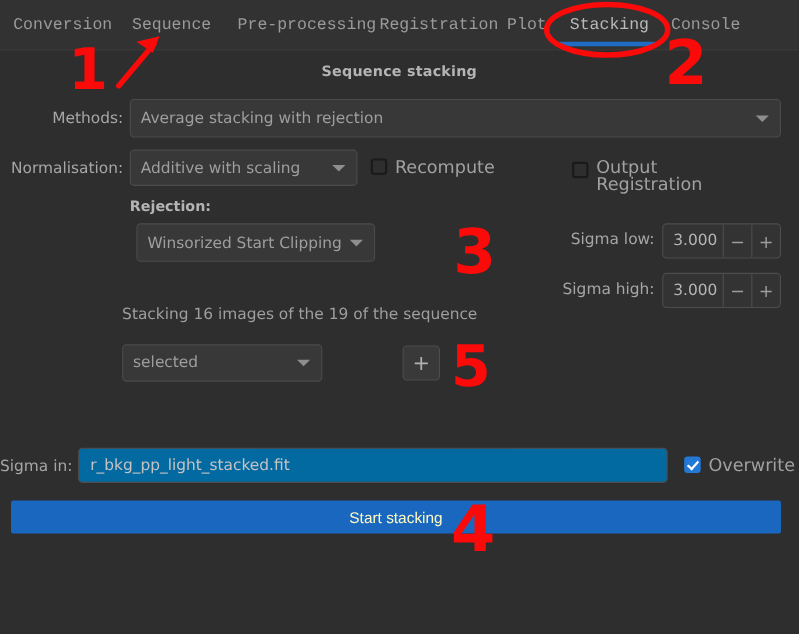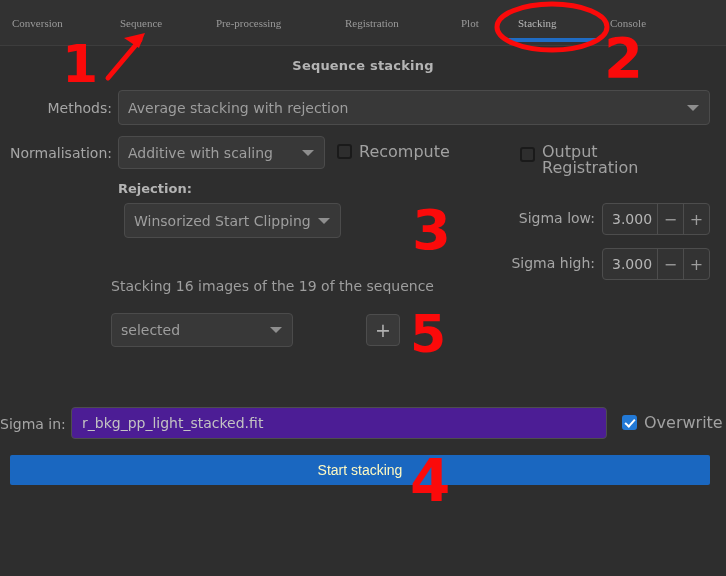--- a/index.html
+++ b/index.html
@@ -29,14 +29,14 @@
     top: 0;
     height: 46px;
     line-height: 46px;
-    font-size: 11px;
+    font-size: 15px;
     color: #9a9a9a;
     white-space: nowrap;
     padding: 0 2px;
     cursor: pointer;
     background: transparent;
     border: none;
-    font-family: Liberation Serif, serif;
+    font-family: Liberation Mono, monospace;
   }
   .tab.selected { color: #b9b9b9; }
   .tab-underline {

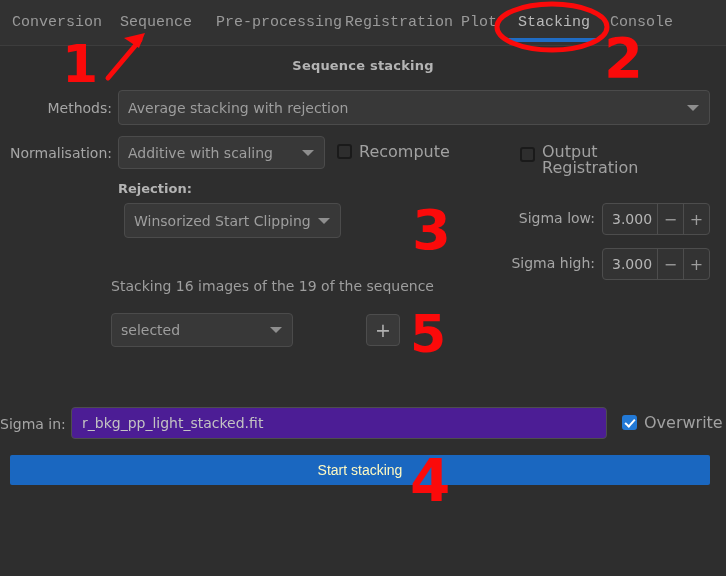--- a/index.html
+++ b/index.html
@@ -170,7 +170,7 @@
   
   .entry {
     position: absolute;
-    background: #4c1d95;
+    background: #0369a1;
     border: 1px solid #4d4d4d;
     border-radius: 4px;
     display: flex;

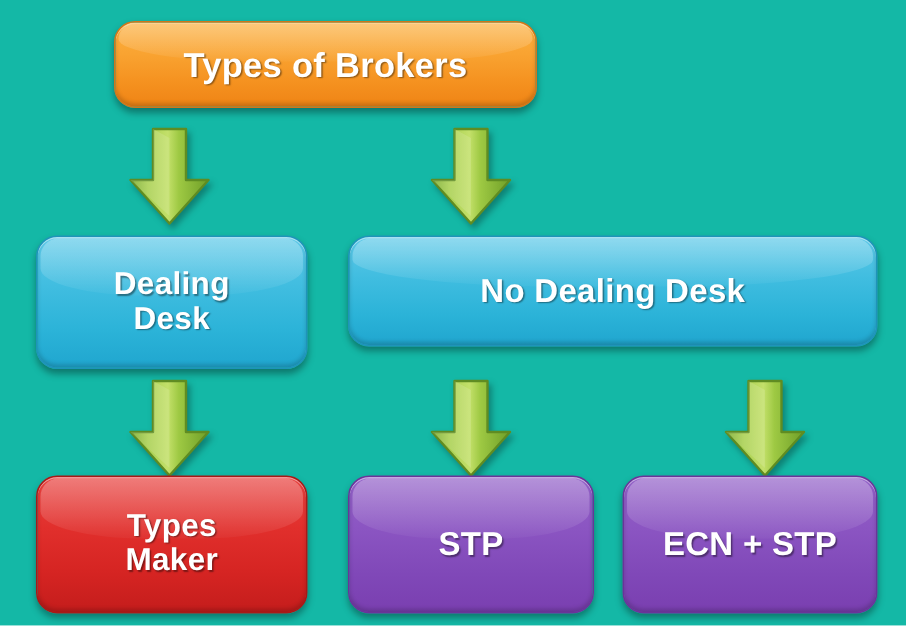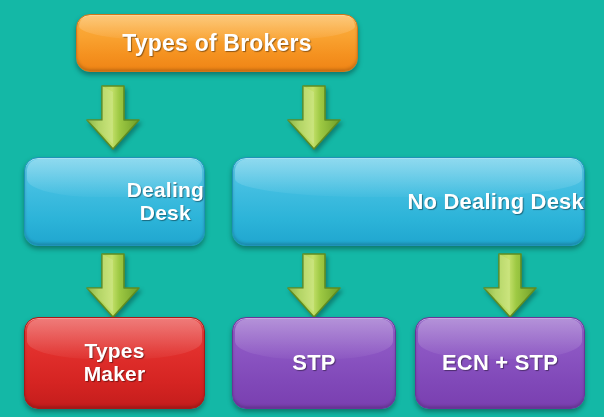--- a/index.html
+++ b/index.html
@@ -69,7 +69,6 @@
   .node.cyan {
     background: linear-gradient(to bottom, #5ec9e8 0%, #40bde0 38%, #2bb3d8 72%, #20a6cf 100%);
     border: 1px solid #1f93b9;
-    justify-content: flex-end;
   }
   .node.red {
     background: linear-gradient(to bottom, #e8423f 0%, #e12f2c 38%, #d52422 72%, #c41d1c 100%);

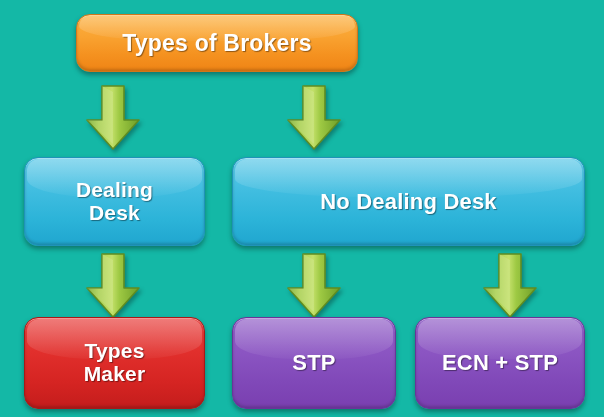--- a/index.html
+++ b/index.html
@@ -82,7 +82,7 @@
   
   #node-root          { left: 76px;  top: 14px;  width: 282px; height: 58px;  font-size: 23px; }
   #node-dealing-desk  { left: 24px;  top: 157px; width: 181px; height: 89px;  font-size: 21px; }
-  #node-no-dealing    { left: 232px; top: 157px; width: 353px; height: 89px;  font-size: 22px; }
+  #node-no-dealing    { left: 232px; top: 157px; width: 353px; height: 74px;  font-size: 22px; }
   #node-market-maker  { left: 24px;  top: 317px; width: 181px; height: 92px;  font-size: 21px; }
   #node-stp           { left: 232px; top: 317px; width: 164px; height: 92px;  font-size: 22px; }
   #node-ecn-stp       { left: 415px; top: 317px; width: 170px; height: 92px;  font-size: 22px; }

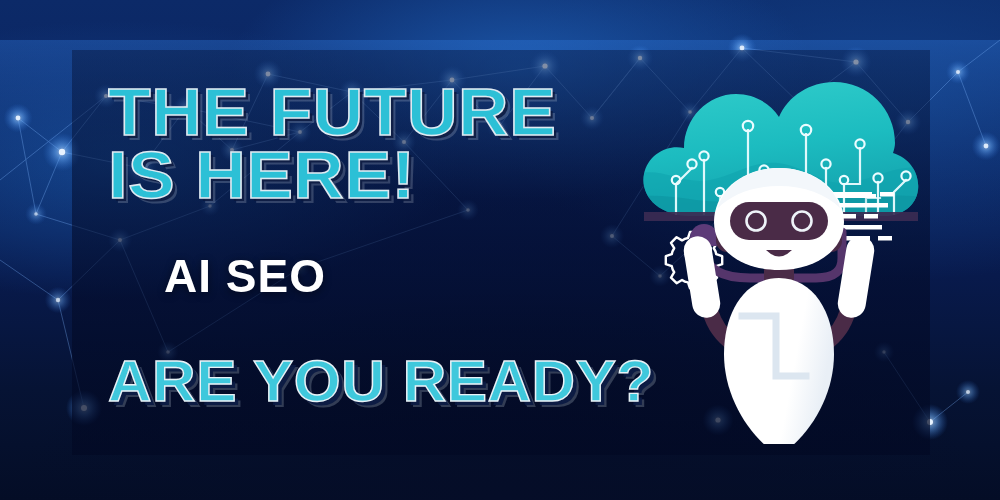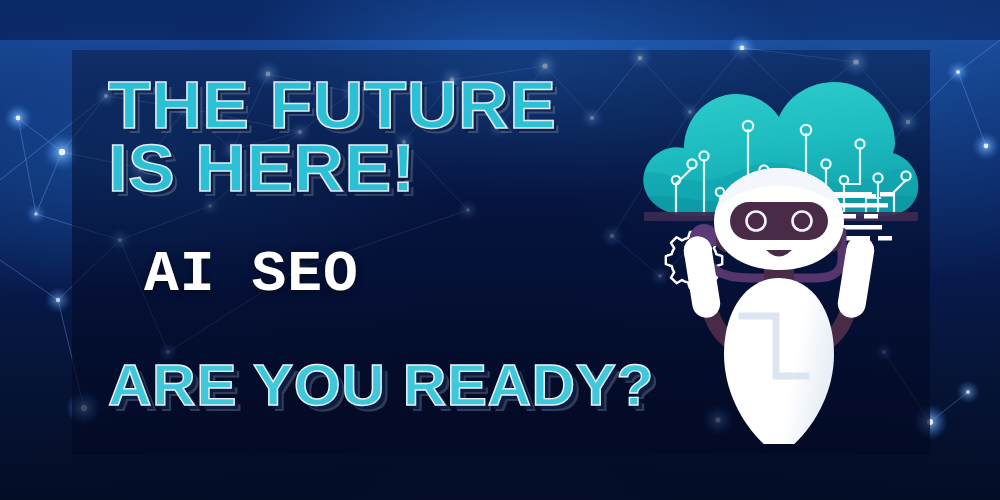--- a/index.html
+++ b/index.html
@@ -25,7 +25,7 @@
   }
 
   
-  #copy{position:absolute;left:108px;top:75px;width:600px;}
+  #copy{position:absolute;left:108px;top:82px;width:600px;}
 
   .kicker{
     font-weight:bold;letter-spacing:.5px;line-height:.92;

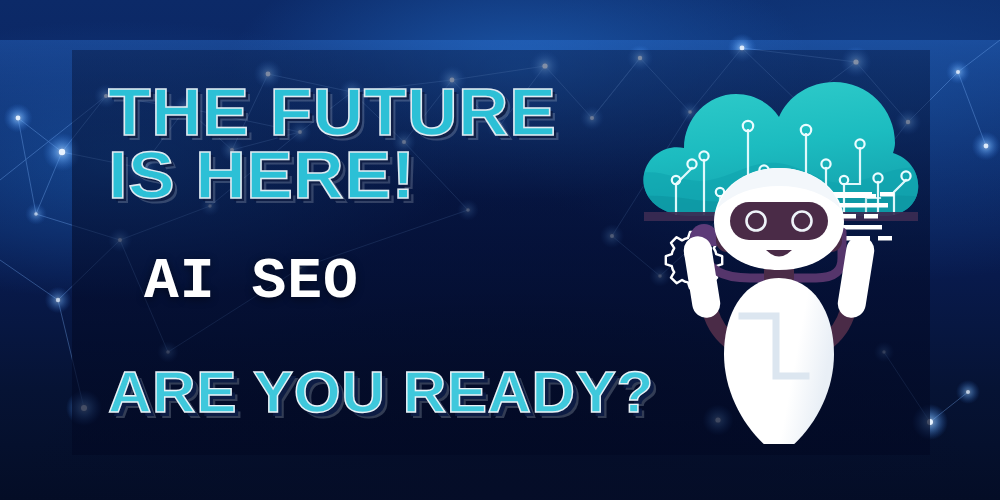--- a/index.html
+++ b/index.html
@@ -38,9 +38,9 @@
   #line2{font-size:66px;margin-top:2px;transform:scaleX(1.06);transform-origin:left center;}
 
   #subline{
-    margin-top:44px;margin-left:36px;
-    font-size:58px;font-weight:bold;color:#ffffff;letter-spacing:1px;
-    text-shadow:0 2px 8px rgba(0,0,0,.45);white-space:nowrap;font-family:Liberation Mono, monospace;
+    margin-top:44px;margin-left:56px;
+    font-size:46px;font-weight:bold;color:#ffffff;letter-spacing:1px;
+    text-shadow:0 2px 8px rgba(0,0,0,.45);white-space:nowrap;
   }
 
   #cta{

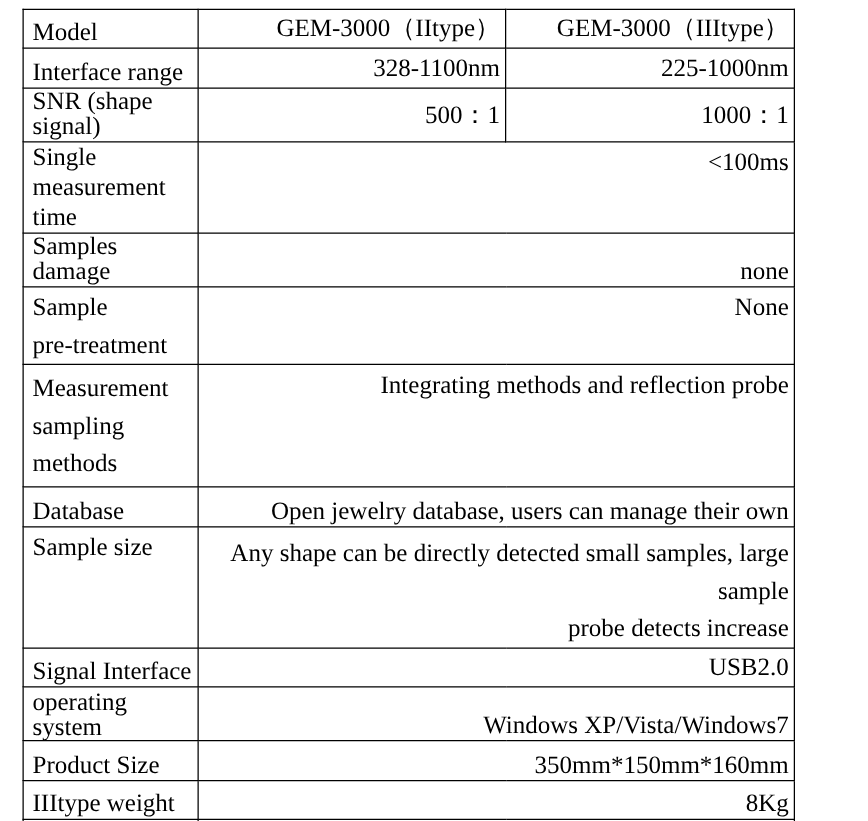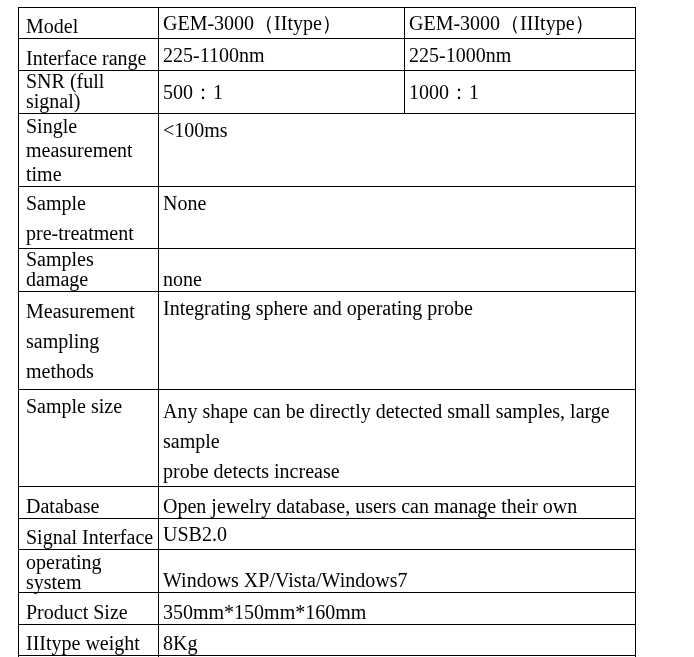--- a/index.html
+++ b/index.html
@@ -8,7 +8,7 @@
   table.spec { position: absolute; left: 18px; top: 7px; border-collapse: collapse;
                width: 617px; table-layout: fixed; font-size: 20px; padding-left: 28px; }
   table.spec td { border: 1.3px solid #000; padding: 0 0 0 7px; vertical-align: middle; line-height: 20px; }
-  table.spec td.val { text-align: left; padding: 0 4px; }
+  table.spec td.val { text-align: right; padding: 0 4px; }
   td.lbl { text-align: left; }
   col.c1 { width: 140px; }
   col.c2 { width: 246px; }

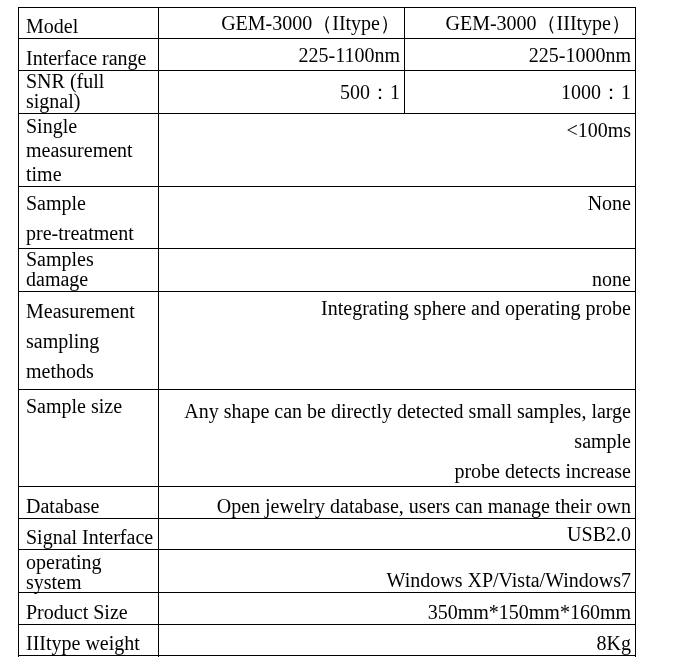--- a/index.html
+++ b/index.html
@@ -35,7 +35,7 @@
   </tr>
   <tr style="height:32px">
     <td class="lbl bottom">Interface range</td>
-    <td class="val">225-1100nm</td>
+    <td class="val">328-1100nm</td>
     <td class="val">225-1000nm</td>
   </tr>
   <tr style="height:31px">

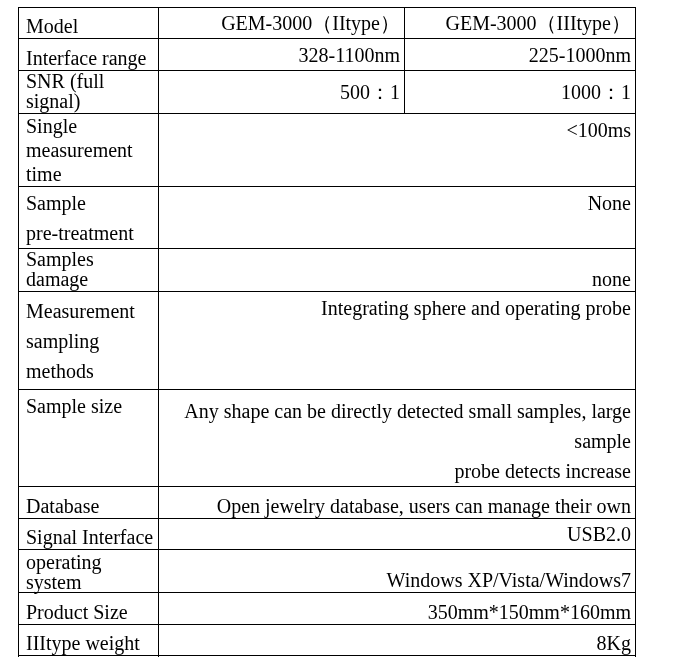--- a/index.html
+++ b/index.html
@@ -39,7 +39,7 @@
     <td class="val">225-1000nm</td>
   </tr>
   <tr style="height:31px">
-    <td class="lbl bottom">SNR (full signal)</td>
+    <td class="lbl bottom">SNR (shape signal)</td>
     <td class="val">500：1</td>
     <td class="val">1000：1</td>
   </tr>

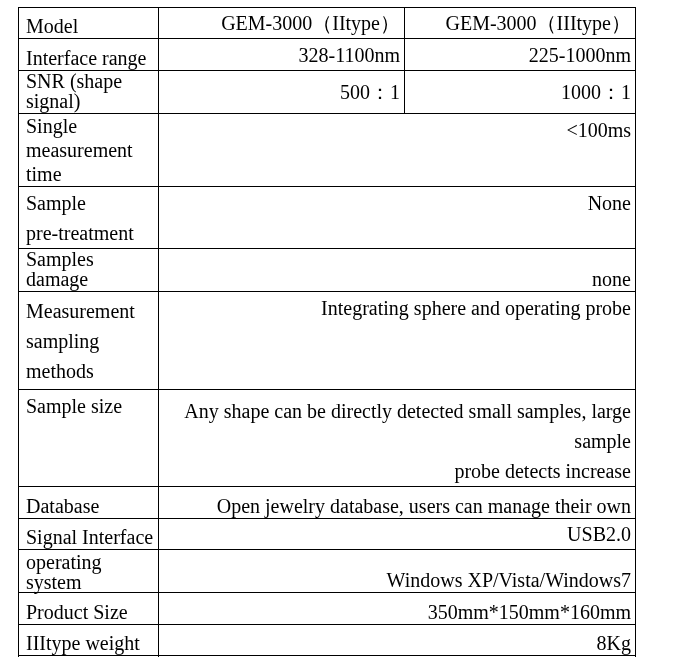--- a/index.html
+++ b/index.html
@@ -51,16 +51,16 @@
     </td>
     <td class="val top" colspan="2">&lt;100ms</td>
   </tr>
+  <tr style="height:32px">
+    <td class="lbl bottom">Samples damage</td>
+    <td class="val bottom" colspan="2">none</td>
+  </tr>
   <tr style="height:62px">
     <td class="lbl lh30">
       <div>Sample</div>
       <div>pre-treatment</div>
     </td>
     <td class="val top" colspan="2">None</td>
-  </tr>
-  <tr style="height:32px">
-    <td class="lbl bottom">Samples damage</td>
-    <td class="val bottom" colspan="2">none</td>
   </tr>
   <tr style="height:98px">
     <td class="lbl lh30">

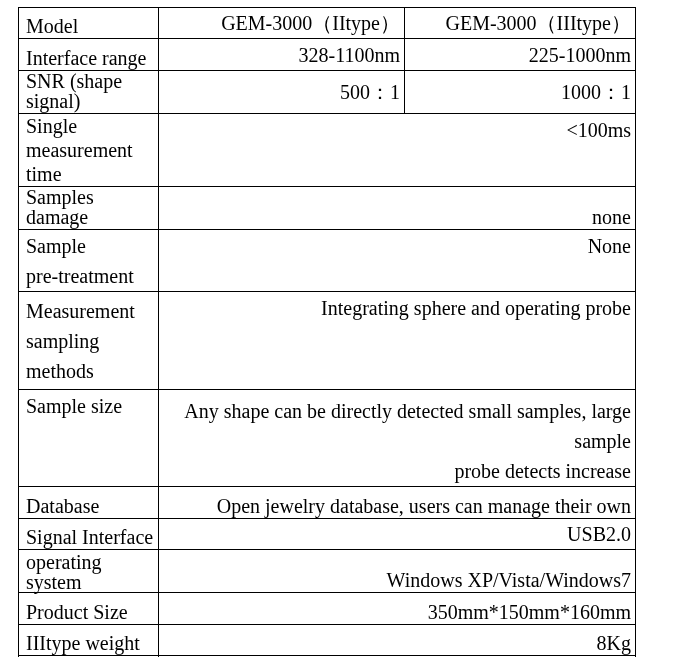--- a/index.html
+++ b/index.html
@@ -68,7 +68,7 @@
       <div>sampling</div>
       <div>methods</div>
     </td>
-    <td class="val top" colspan="2">Integrating sphere and operating probe</td>
+    <td class="val top" colspan="2">Integrating methods and reflection probe</td>
   </tr>
   <tr style="height:61px">
     <td class="lbl top">Sample size</td>

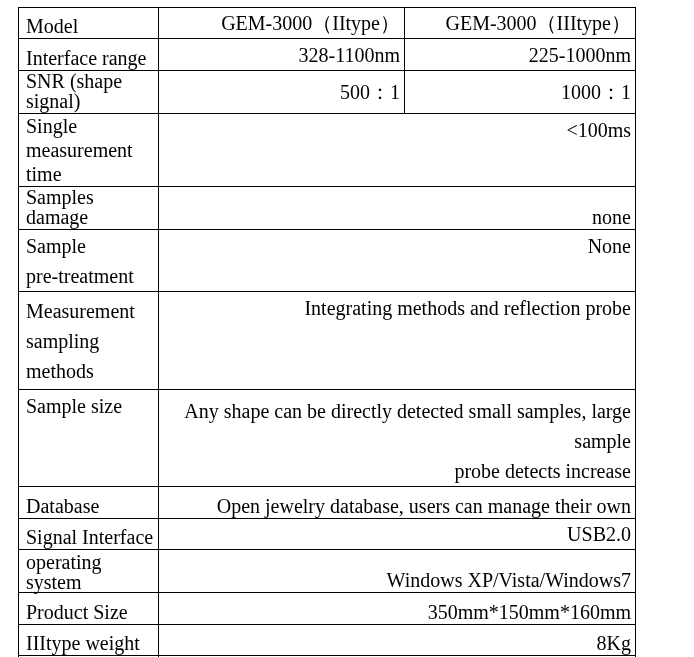--- a/index.html
+++ b/index.html
@@ -70,16 +70,16 @@
     </td>
     <td class="val top" colspan="2">Integrating methods and reflection probe</td>
   </tr>
+  <tr style="height:32px">
+    <td class="lbl bottom">Database</td>
+    <td class="val bottom" colspan="2">Open jewelry database, users can manage their own</td>
+  </tr>
   <tr style="height:61px">
     <td class="lbl top">Sample size</td>
     <td class="val top lh30" colspan="2">
       <div>Any shape can be directly detected small samples, large sample</div>
       <div>probe detects increase</div>
     </td>
-  </tr>
-  <tr style="height:32px">
-    <td class="lbl bottom">Database</td>
-    <td class="val bottom" colspan="2">Open jewelry database, users can manage their own</td>
   </tr>
   <tr style="height:31px">
     <td class="lbl bottom">Signal Interface</td>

============================================================

Copy, from the lines above, each one that holds "white".

     white-space: nowrap;
-    text-shadow:0 2px 8px rgba(0,0,0,.45);white-space:nowrap;font-family:Liberation Mono, monospace;
+    text-shadow:0 2px 8px rgba(0,0,0,.45);white-space:nowrap;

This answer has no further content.